Fast Multi-view Clustering with Sparse Matrix and Improved Normalized Cut

doi:10.3778/j.issn.1673-9418.2309037

Abstract

Abstract: The multi-view clustering algorithm is a novel approach to explore the inherent clustering structure among data. However, most existing methods suffer from noise issues when constructing similarity graphs and may lose important information during the clustering, leading to lower accuracy. Moreover, iterative optimization approaches often used by these algorithms can be memory-overflowing and time-consuming. To address these limitations, a fast multi-view clustering algorithm with sparse matrix and improved normalized cut (SINFMC) is proposed. It first constructs similarity graphs for all views and integrates them to form a consensus graph matrix. Then, the [l1]-norm constraint is applied to the consensus graph matrix to obtain a sparse matrix, which helps to denoise the data and speed up computations. Finally, an improved normalized spectral clustering algorithm is used to cluster the sparse consensus graph and obtain a cluster indicator matrix. This matrix provides clustering results directly and avoids information loss and bias. Unlike other methods, the proposed algorithm does not require iterative optimization and simplifies the computation process through sparse matrix representation, reducing time and space complexity. Experimental results on both artificial and real-world datasets demonstrate that the proposed algorithm outperforms the compared algorithms in terms of quality and efficiency.

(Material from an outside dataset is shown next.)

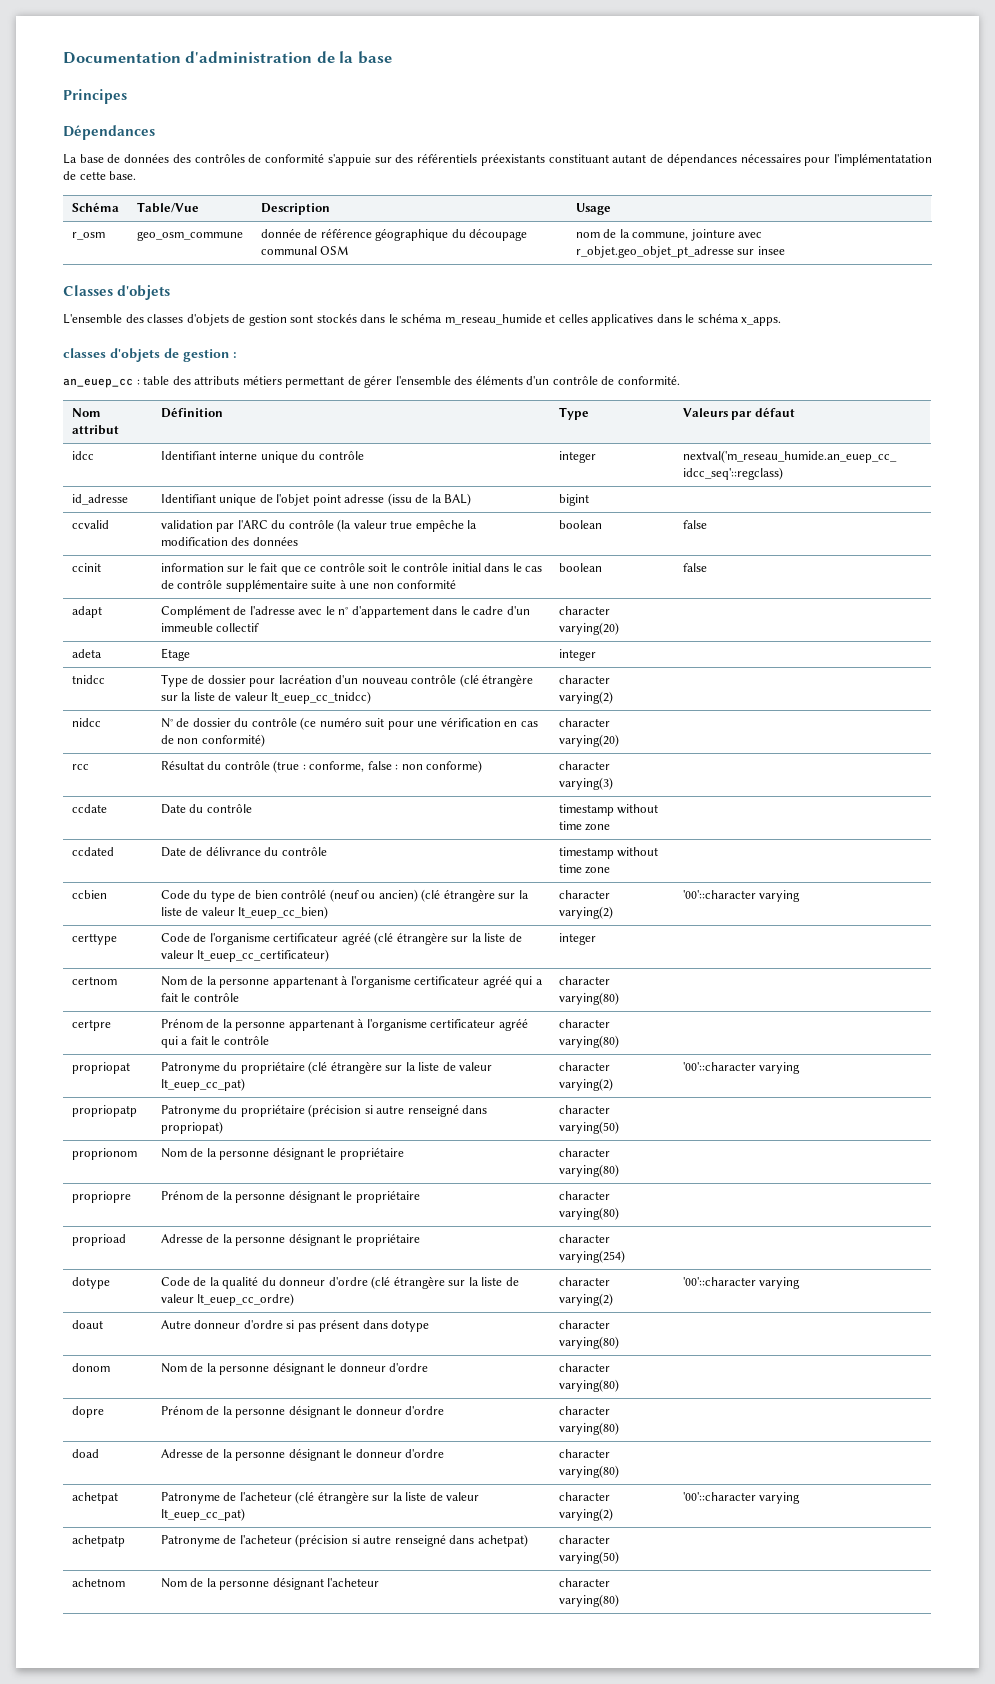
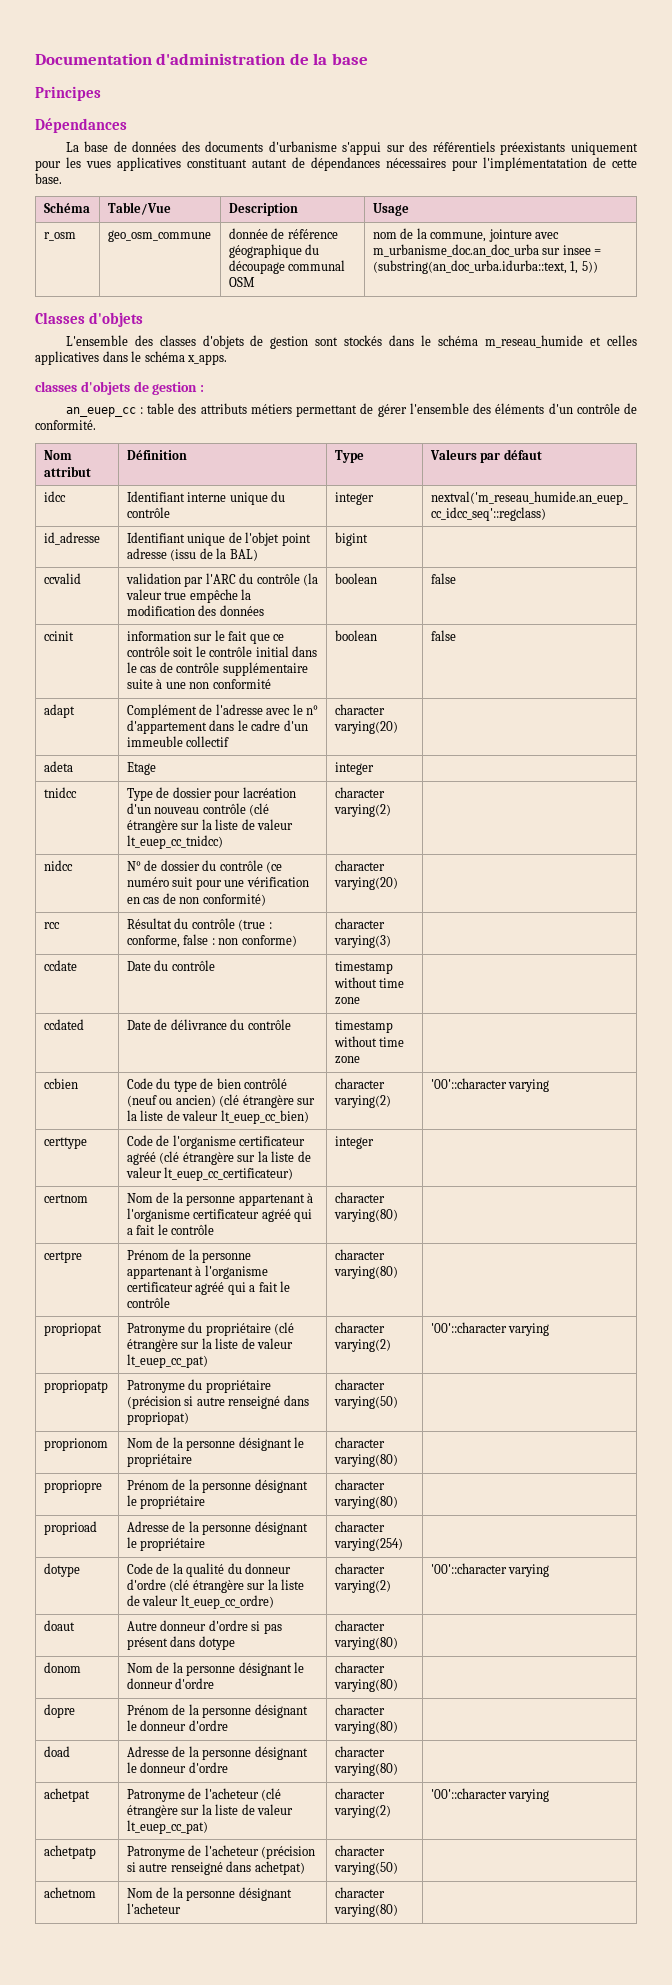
- La base de données des contrôles de conformité s'appuie sur des référentiels préexistants constituant autant de dépendances nécessaires pour l'implémentatation de cette base.
+ La base de données des documents d'urbanisme s'appui sur des référentiels préexistants uniquement pour les vues applicatives constituant autant de dépendances nécessaires pour l'implémentatation de cette base.
- r_osm | geo_osm_commune | donnée de référence géographique du découpage communal OSM | nom de la commune, jointure avec r_objet.geo_objet_pt_adresse sur insee
+ r_osm | geo_osm_commune | donnée de référence géographique du découpage communal OSM | nom de la commune, jointure avec m_urbanisme_doc.an_doc_urba sur insee = (substring(an_doc_urba.idurba::text, 1, 5))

Key words: multi-view clustering, sparse matrix, normalized cuts, soft threshold, graph fusion

摘要： 多视图聚类是一种新颖的聚类算法，它可以有效地探索出数据之间的内在聚类结构。大多数多视图聚类算法在构造相似图时容易受到噪声的影响，而且在聚类过程中还会面临信息损失问题，从而降低聚类结果的准确性。此外，现有多视图聚类算法通常使用交替迭代优化方法获得最优解，多次迭代会导致内存溢出或耗时过长。为了解决上述问题，提出了一种基于稀疏矩阵和改进归一化切割的快速多视图聚类算法（SINFMC）。该算法根据原始数据构造每个视图的相似图，并对相似图进行融合得到共识图矩阵。对共识图矩阵进行[l1]范数约束获得稀疏矩阵，实现数据降噪和加速计算。使用改进的归一化谱聚类算法对稀疏的共识图进行聚类得到聚类指标矩阵，这样不仅能够直接获得聚类结果，而且消除了聚类过程中的信息损失和偏差。该聚类算法无需交替迭代优化且通过稀疏矩阵表示精简计算过程，大幅降低了算法的时间和空间复杂度。人工和真实数据集上的比较实验结果表明该算法在质量和效率方面优于对比算法。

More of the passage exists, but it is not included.